After the primaries had concluded and Bush had sewn up the Christian Right vote, however, Bush then agreed to meet with some gay Republicans. Evertz was one of a dozen local Log Cabin officials -- no one from the national office was invited -- shuttled to Austin to confab with then-Gov. Bush in a meeting that the GOP nominee said made him "a better person."

Meanwhile, no one knows how Bush is going to come down on any of the pending gay and lesbian rights issues. President Clinton handed down three executive orders addressing homosexuality as an employment issue: banning sexual orientation as a consideration when hiring, firing or promoting for civilian positions in the federal government; asking about a person's sexual orientation in security clearance interviews; and considering a person's sexual orientation as part of any education programs funded by the federal government.

The White House has yet to announce a position on the matter.

One of Cirmo's former colleagues from the Family Research Council, Kay Cole James, has been nominated to serve as director of the Office of Personnel Management, charged with enforcing these executive orders. But when asked on Friday if that was any indication of Bush's position on the executive orders banning government employment discrimination against gays and lesbians, White House spokesman Ari Fleischer said, "I would not make any link between an appointment to somebody and a decision that the president would make on an executive order here, as far as White House personnel."

Another relevant issue that could end up on President Bush's desk involves the proposed national law against such workplace discrimination, called the Employment Non Discrimination Act, or ENDA, which is scheduled to be introduced in the U.S. Senate next month by Sens. Jim Jeffords, R-Vt., Joseph Lieberman, D-Conn., and Ted Kennedy, D-Mass. ENDA would prevent workplace discrimination against gays in the private sector as well.

When asked his position on ENDA during the second presidential debate, then-Gov. Bush acted as if he had never heard of it.

Both the left and the right, however, are prepared to be disappointed by Bush on this and other issues of the so-called gay agenda, as Cirmo indicated.

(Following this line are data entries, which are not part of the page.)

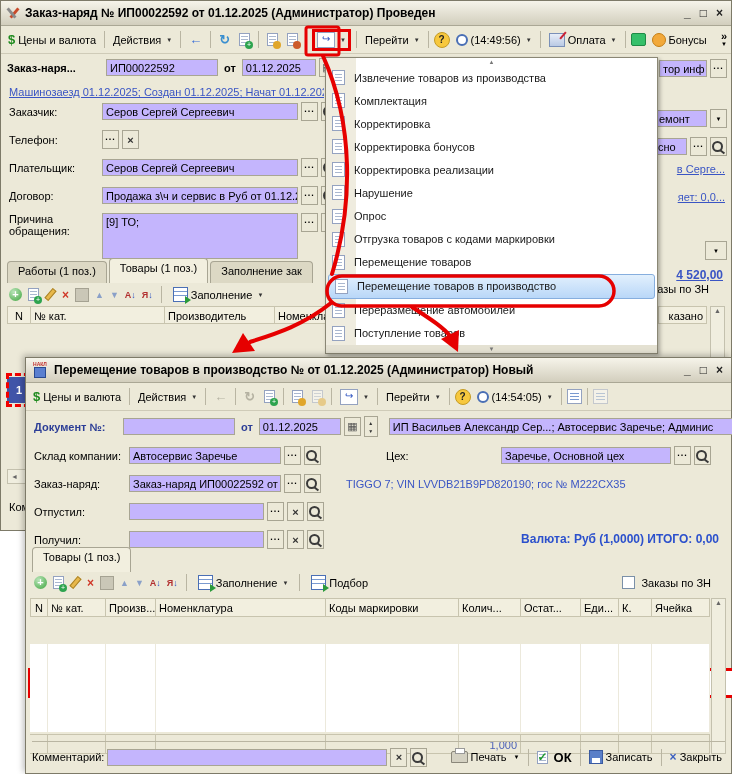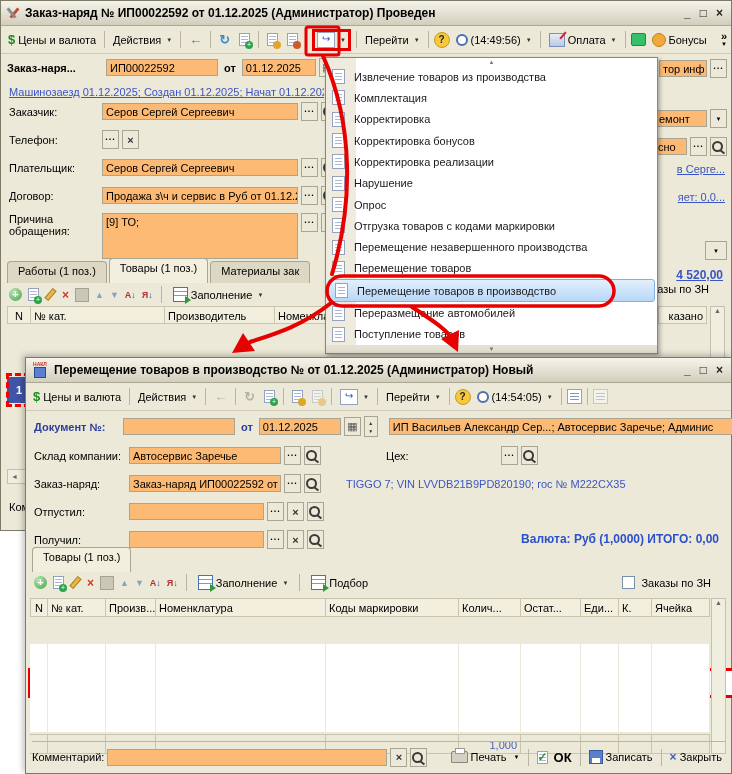--- a/index.html
+++ b/index.html
@@ -13,7 +13,7 @@
   .sep{width:1px;height:17px;background:#b9b5a2;margin:0 2px}
   .dd::after{content:"▼";font-size:6px;color:#333;margin-left:2px}
   .dol{color:#1e8a1e;font-weight:bold;font-size:13px}
-  .inp{background:#fdba74;border:1px solid #a8a593;height:17px;line-height:17px;padding:0 3px;white-space:nowrap;overflow:hidden;box-sizing:border-box;font-size:11px}
+  .inp{background:#c4b5fd;border:1px solid #a8a593;height:17px;line-height:17px;padding:0 3px;white-space:nowrap;overflow:hidden;box-sizing:border-box;font-size:11px}
   .btn{height:19px;min-width:17px;background:#ece9d8;border:1px solid #a8a593;display:inline-flex;align-items:center;justify-content:center;font-size:9px;box-sizing:border-box}
   .b3::after{content:"...";font-weight:bold;letter-spacing:1px;margin-top:-5px}
   .bx::after{content:"×";font-weight:bold;font-size:11px;color:#333}

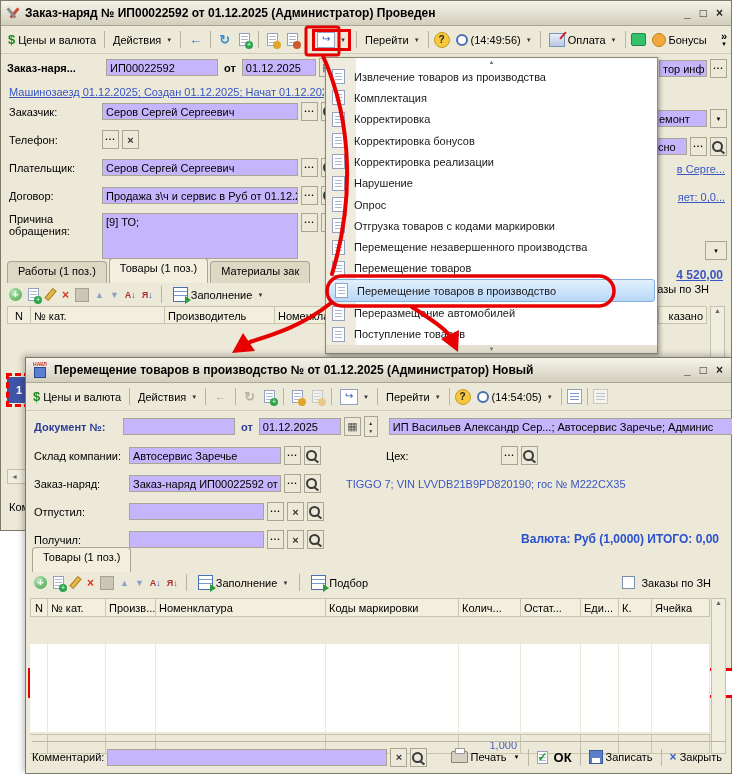--- a/index.html
+++ b/index.html
@@ -334,10 +334,6 @@
     </div>
   <div class="mi">
       <span class="mdoc"></span>
-      <span>Перемещение незавершенного производства</span>
-    </div>
-  <div class="mi">
-      <span class="mdoc"></span>
       <span>Перемещение товаров</span>
     </div>
   <div class="mi hl">

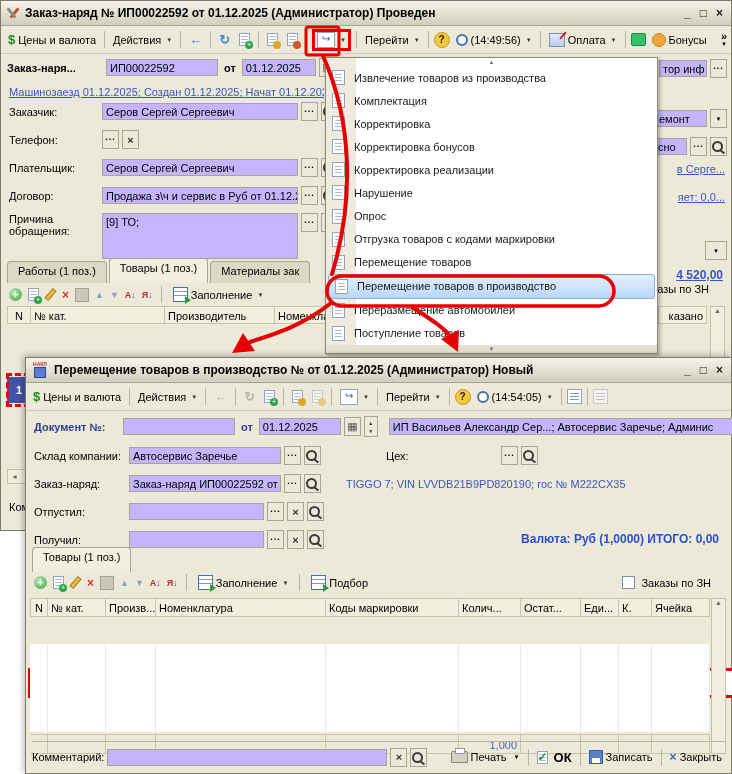--- a/index.html
+++ b/index.html
@@ -252,7 +252,7 @@
   <div class="tabs">
     <span class="tab">Работы (1 поз.)</span>
     <span class="tab act">Товары (1 поз.)</span>
-    <span class="tab">Материалы зак</span>
+    <span class="tab">Заполнение зак</span>
   </div>
 
   <div class="abs" style="left:8px;top:285px;gap:6px">

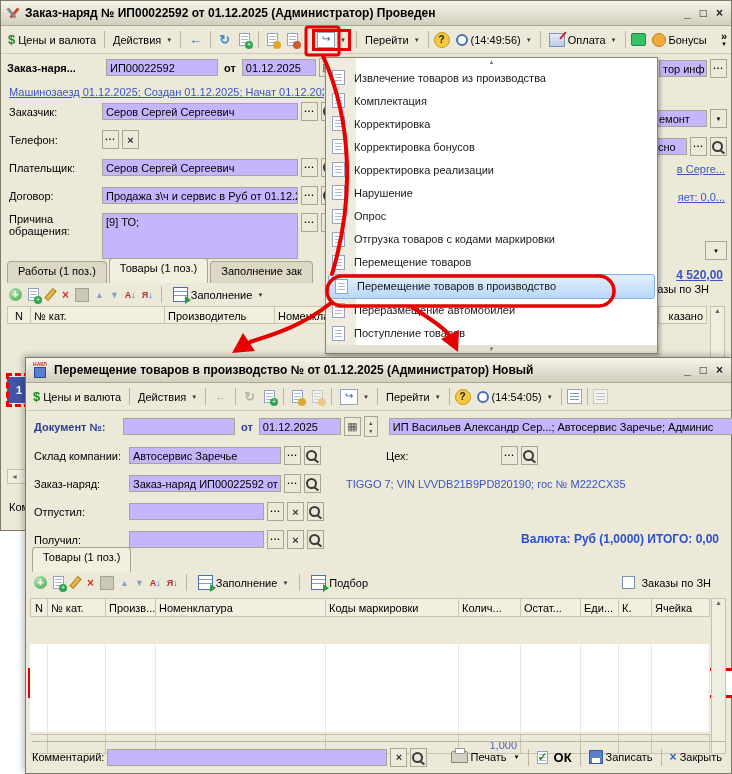--- a/index.html
+++ b/index.html
@@ -436,6 +436,7 @@
   </div>
   <div class="abs" style="left:360px;top:88px">
     <span class="lab" style="width:112px">Цех:</span>
+    <span class="inp" style="width:170px">Заречье, Основной цех</span>
     <span class="btn b3"></span>
     <span class="btn">
         <span class="mag"></span>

She said that members of her organization were concerned with the role that Mary Cheney, a lesbian, played on the campaign of her father, Vice President Dick Cheney. "It raised a red flag, but we didn't raise a stink about it." Likewise, Cirmo said, members of the Family Research Council were alarmed to learn that Mary Matalin -- who has publicly spoken in favor of gay and lesbian rights -- would be taking a leave from her duties as co-host of CNN's "Crossfire" to work as a senior advisor to the administration. "The question is, how is the Bush administration going to act on the homosexual agenda? So far it seems to be going on a different road from the road that we're taking."

Added the conservative lobbyist, "I certainly don't approve of the homosexual agenda, but I know the president has a different view. He's pretty comfortable with these guys as long as they're on board with the rest of his agenda."

But one of "these guys," Smith, begged to differ, claiming that Bush as governor was hostile to gay rights issues, supporting a law banning gays and lesbians from adopting children, and opposing the inclusion of homosexuals in the James Byrd Jr. Hate Crimes Act. "It clearly appeared as though there was gay-baiting going on by Bush during the South Carolina primary," Smith said. "We have a wait-and-see attitude."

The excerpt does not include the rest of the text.